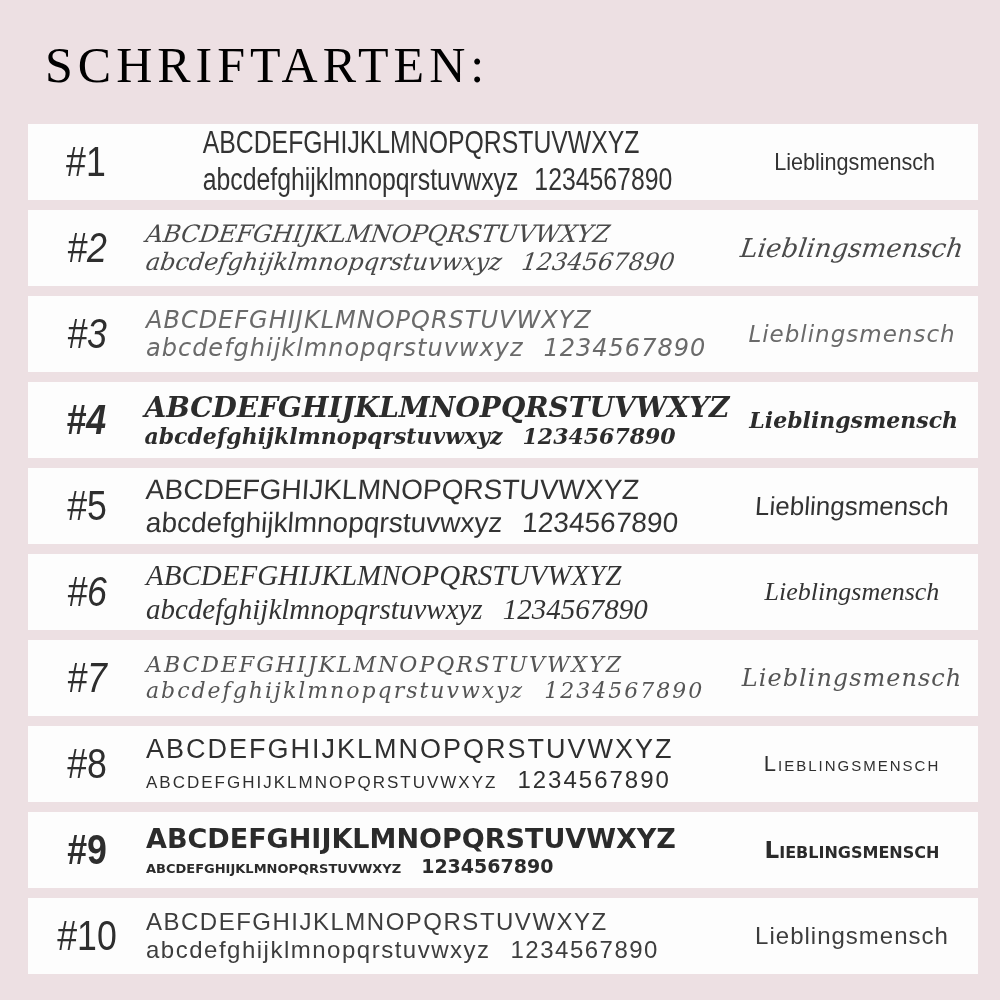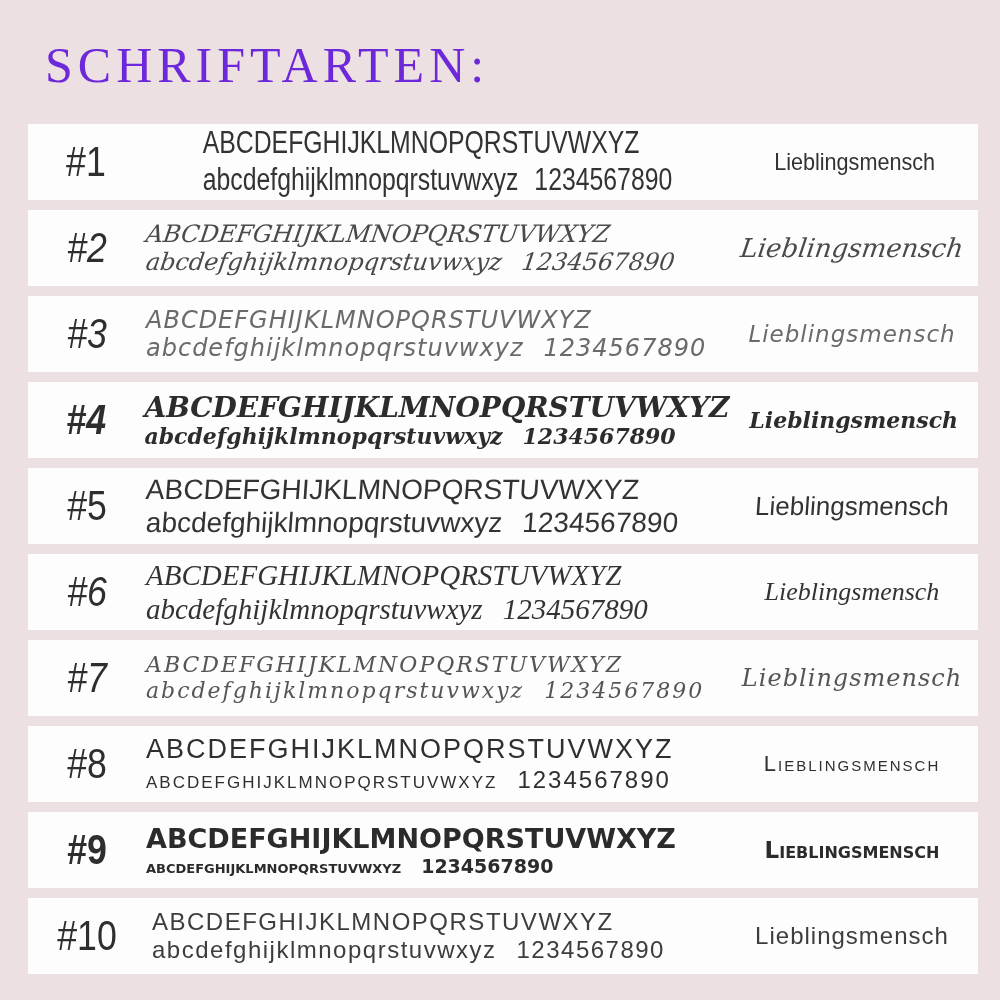--- a/index.html
+++ b/index.html
@@ -9,21 +9,21 @@
     font-family:"Liberation Sans",sans-serif;
     color:#333;
   }
   .title-wrap{height:124px;display:flex;align-items:center;}
   .page-title{
     margin:6px 0 0 45px;
     font-family:"Liberation Serif",serif;
     font-weight:400;
     font-size:50px;
     letter-spacing:5px;
-    color:#6d28d9;
+    color:#000000;
   }
   .rows{display:flex;flex-direction:column;row-gap:10px;}
   .row{
     display:flex;align-items:center;
     height:76px;
     margin:0 22px 0 28px;
     background:#FDFDFD;
   }
   .row-label{
     width:118px;
@@ -68,21 +68,21 @@
   .f8{color:#2F2F2F;}
   .f8 .upper{font-size:27px;letter-spacing:2px;}
   .f8 .lower{font-size:24px;letter-spacing:2px;font-variant:small-caps;}
   .f8 .row-sample{font-size:22px;letter-spacing:2px;font-variant:small-caps;}
 
   .f9{font-family:"DejaVu Sans",sans-serif;font-weight:bold;color:#2B2B2B;}
   .f9 .upper{font-size:27px;}
   .f9 .lower{font-size:19px;font-variant:small-caps;}
   .f9 .row-sample{font-size:23px;font-variant:small-caps;}
 
-  .f10{color:#3D3D3D;gap:6px;}
+  .f10{color:#3D3D3D;}
   .f10 .line{font-size:24px;letter-spacing:1.5px;}
   .f10 .row-sample{font-size:24px;letter-spacing:1px;}
 </style>
 </head>
 <body>
 
 <div class="title-wrap">
   <h1 class="page-title">SCHRIFTARTEN:</h1>
 </div>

══════════════════════════════

*TASK DETAILS*
Identify the lines in the entries above that contain "sans", then copy them out.

*EXERCISE RESULT*
     font-family:"Liberation Sans",sans-serif;
   .f9{font-family:"DejaVu Sans",sans-serif;font-weight:bold;color:#2B2B2B;}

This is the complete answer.